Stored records
####
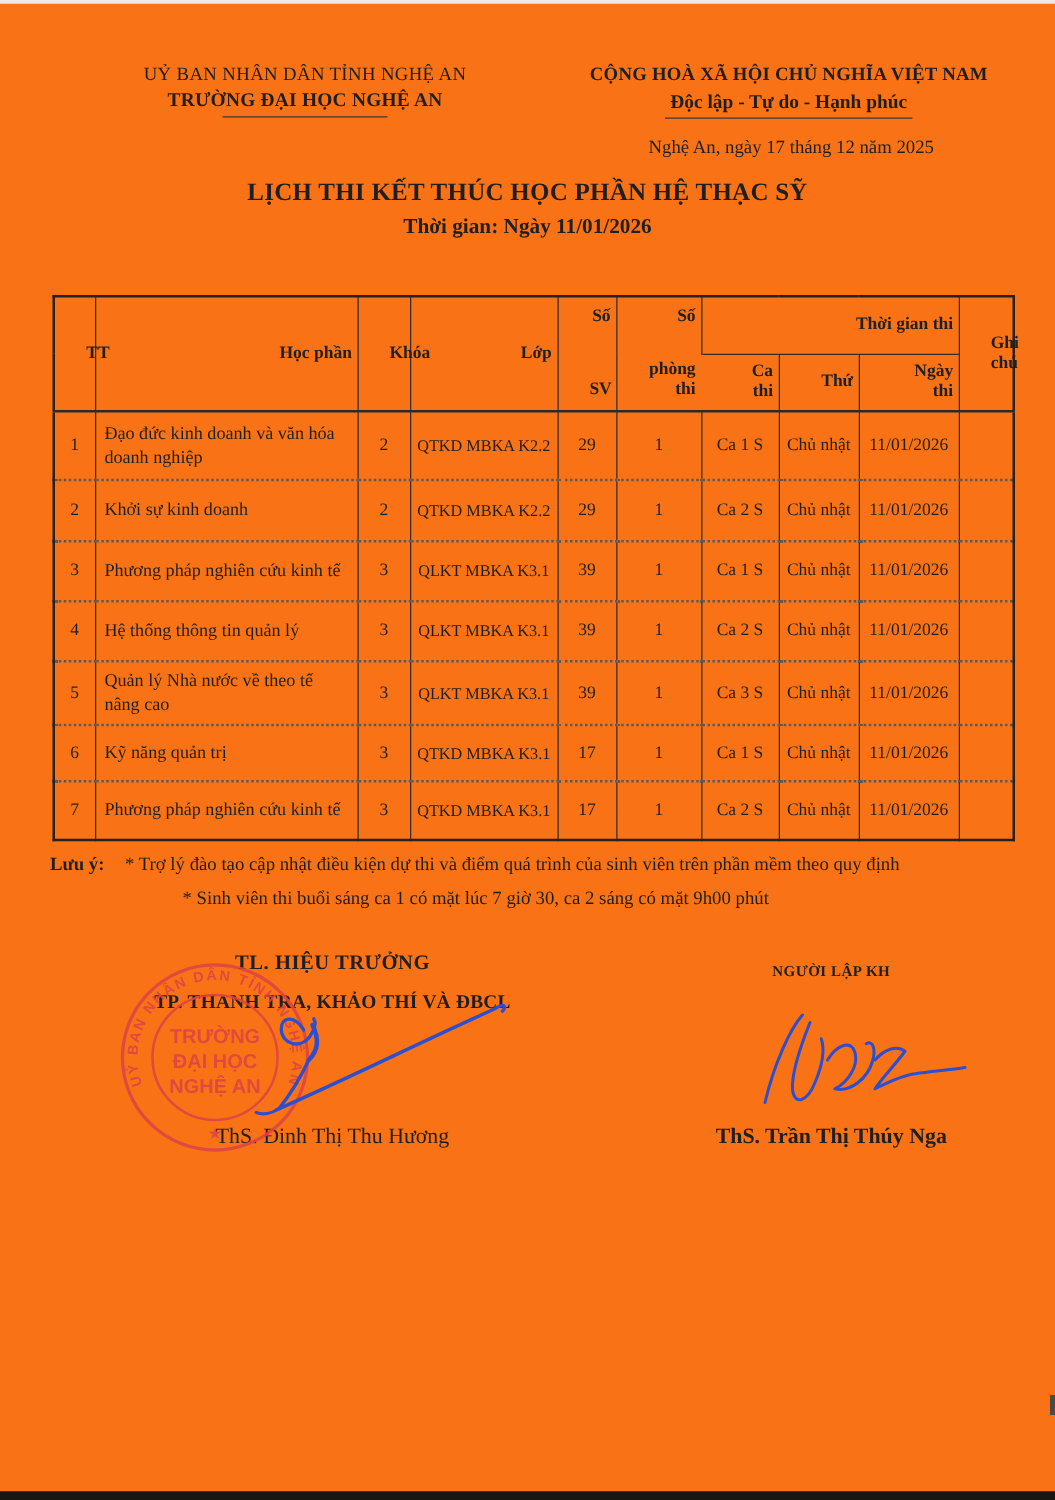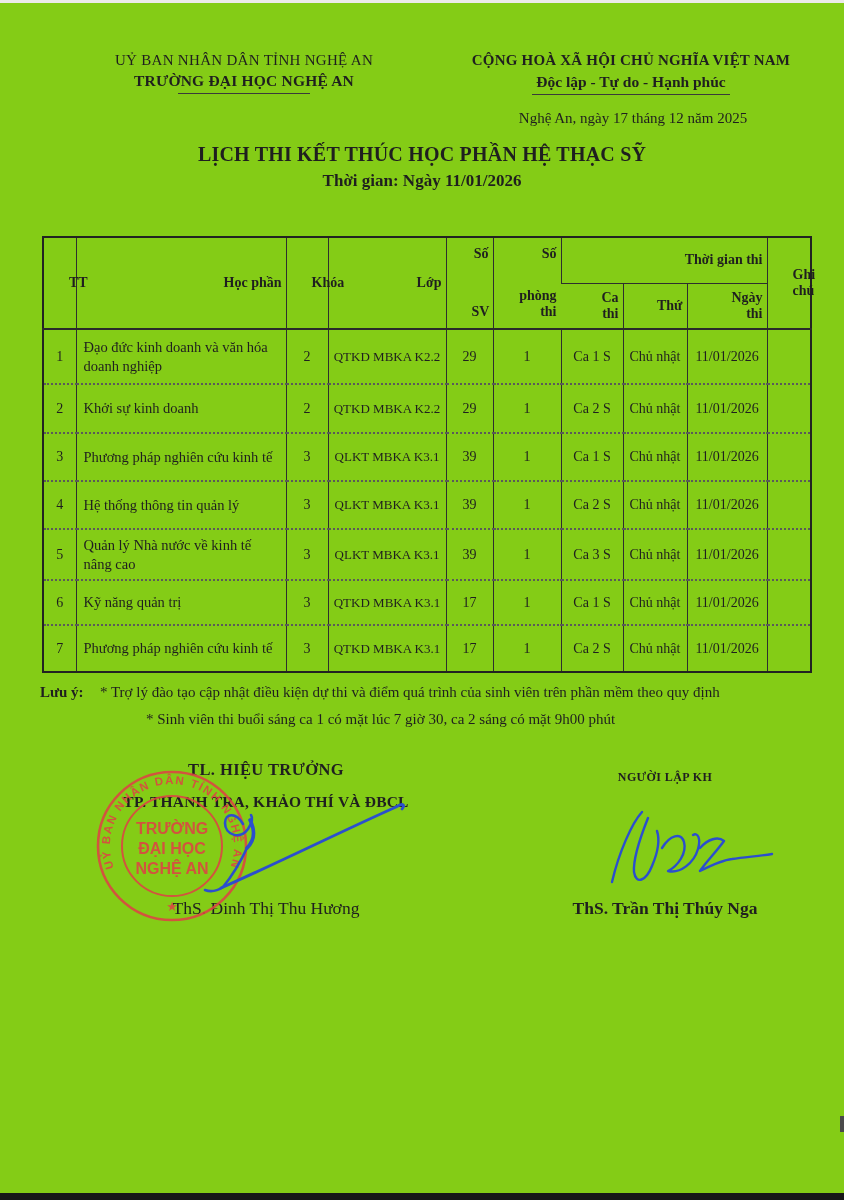--- a/index.html
+++ b/index.html
@@ -5,7 +5,7 @@
   html,body{margin:0;padding:0;background:#888;}
   .page{
     position:relative; width:844px; height:1200px; margin:0 auto;
-    background:#84cc16; overflow:hidden;
+    background:#f97316; overflow:hidden;
     font-family:"Liberation Serif","DejaVu Serif",serif; color:#1f1f1f;
   }
   .top-edge{position:absolute;top:0;left:0;width:100%;height:3px;background:#eceae8;}

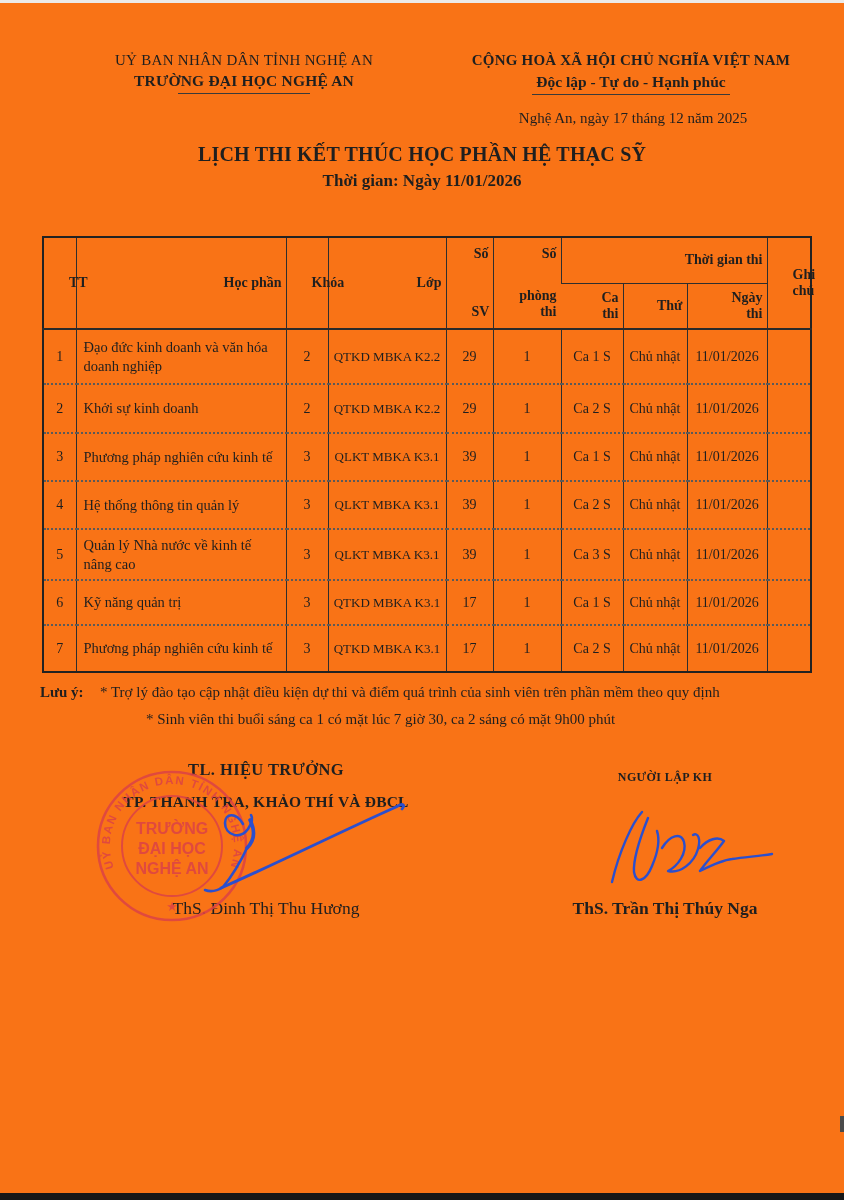--- a/index.html
+++ b/index.html
@@ -179,7 +179,7 @@
       </tr>
       <tr class="r5">
         <td>5</td>
-        <td class="course">Quản lý Nhà nước về kinh tế nâng cao</td>
+        <td class="course">Quản lý Nhà nước về theo tế nâng cao</td>
         <td>3</td>
         <td class="lop">QLKT MBKA K3.1</td>
         <td>39</td>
####
Repeat, without change, each line of the data above from the one that contains "theo tế nâng cao</td>" through the final line, counting both.

▶ [Written reply]
+        <td class="course">Quản lý Nhà nước về theo tế nâng cao</td>
         <td>3</td>
         <td class="lop">QLKT MBKA K3.1</td>
         <td>39</td>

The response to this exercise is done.